Having found that the debtor has failed to carry its burden of proof to establish the likelihood of an effective reorganization, the motion of Alamo will be granted. An Order granting Alamo relief from the stay will be entered accordingly.

[1] The bankruptcy court there noted that

In failing to present any evidence to show that there exists a realistic prospect for a successful reorganization or for the development or sale of the property within a reasonable time, [Debtors] have utterly failed to meet their burden of establishing that the Property is necessary for an effective reorganization

Id. The Court is not required to “fill in the blanks” left by the party bearing the burden of proof, nor is it compelled to indulge presumptions not otherwise raised by the statute or case law. If anything, the failure to produce evidence on the existence of other creditors in the case whose interests should be taken into account may fairly raise the inference that there are no such creditors:

The nonproduction of evidence that would naturally have been produced by an honest and therefore fearless claimant permits the inference that its tenor is unfavorable to the party’s cause. Ever since the case of the Chimney Sweeper’s Jewel, this has been a recognized principle.

2 Wigmore, Evidence § 285 at p. 192 (Chadbourne rev. 1979) (emphasis in original).

[2] Jackson notes that bankruptcy is primarily a debt collection remedy invoked when individual creditor remedies prove counterproductive in the context of multiple creditor claims:

. . . there are, indeed, occasions when a collective system of debt-collection law might be preferable. Bankruptcy provides that system. The single most fruitful way to think about bankruptcy is to see it as ameliorating a common pool problem created by a system of individual creditor remedies. Bankruptcy provides a way to override the creditors’ pursuit of their own remedies and to make them work together.

Id. at 16-17. The common pool problem does not arise when there is only one creditor seeking recovery from the pool.
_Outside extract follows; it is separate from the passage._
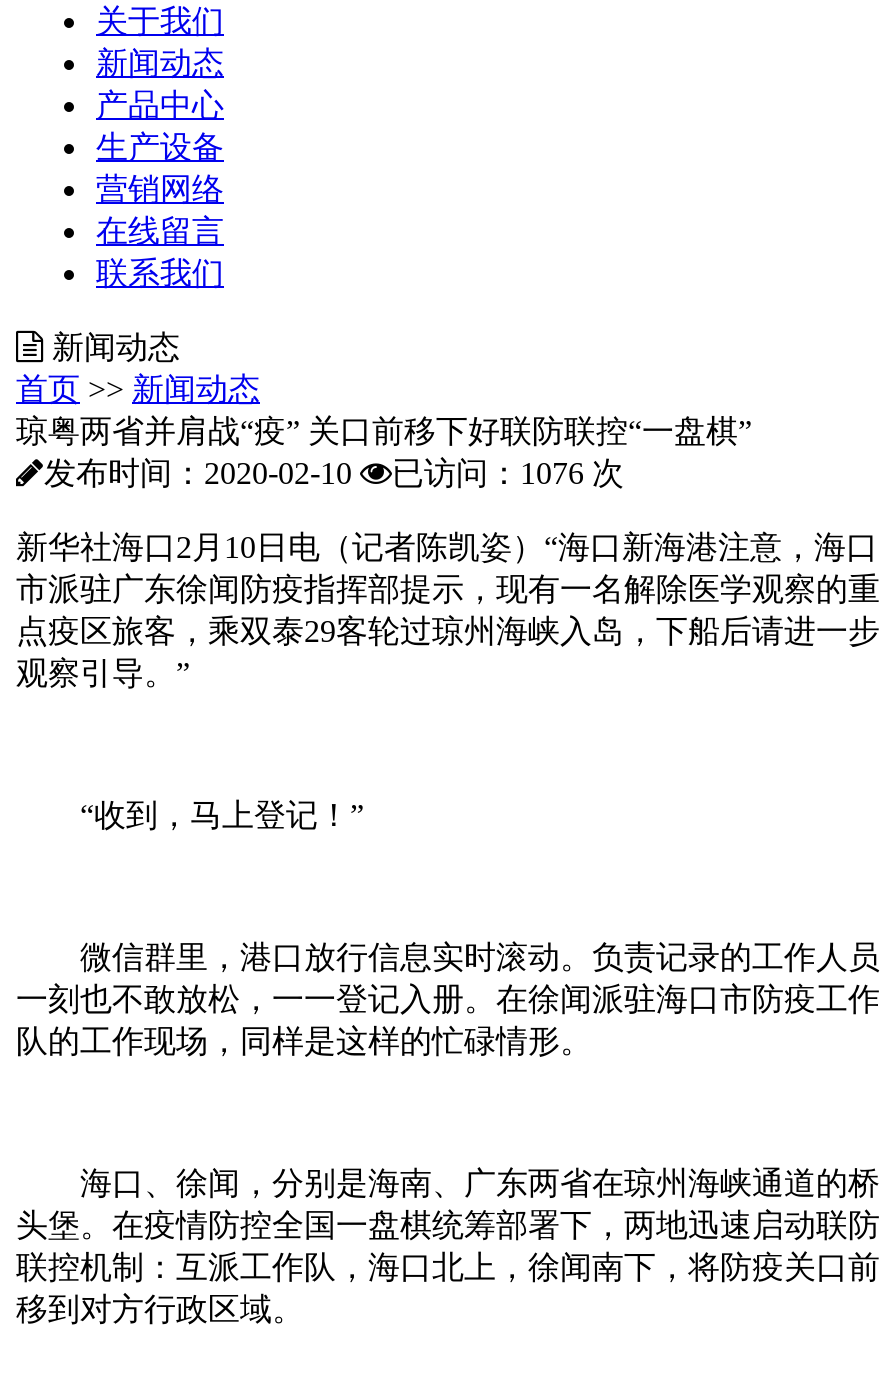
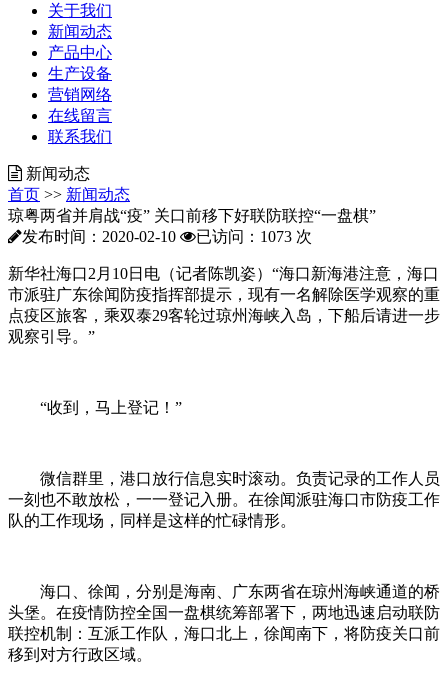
- 发布时间：2020-02-10 已访问：1076 次
+ 发布时间：2020-02-10 已访问：1073 次
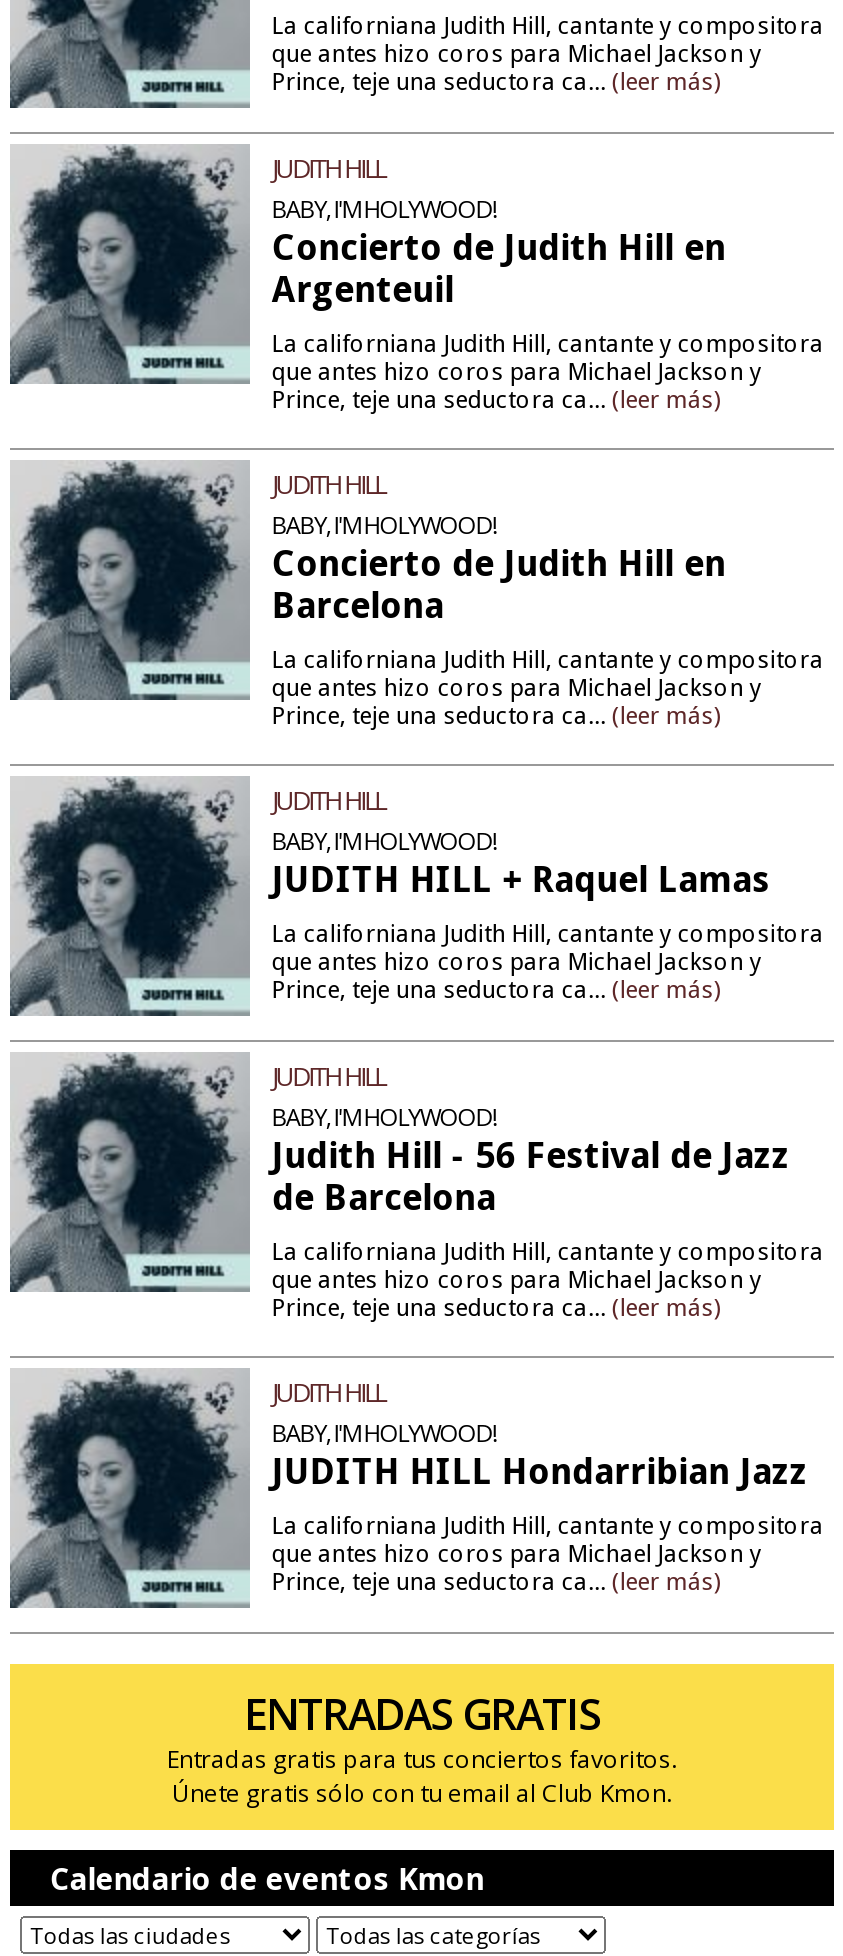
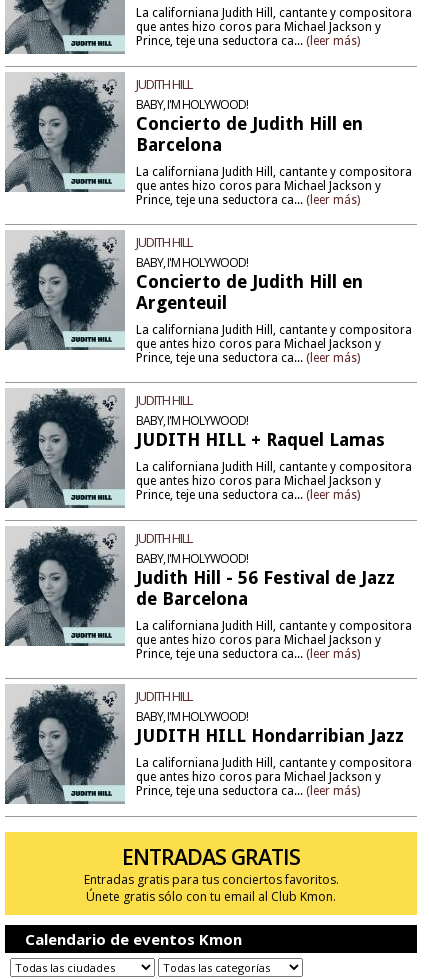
moved down: Argenteuil

moved up: Barcelona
[3] In this case, Debtors still have a variety of remedies available to them in state court. In fact, there is already litigation pending against Alamo by the Debtors in state court, alleging various misrepresentations and breaches. The evidence strongly suggests that the real battle between the parties is joined in that litigation anyway. No prejudice results from being deprived of this forum (other than the “prejudice” of being deprived of an unfair advantage).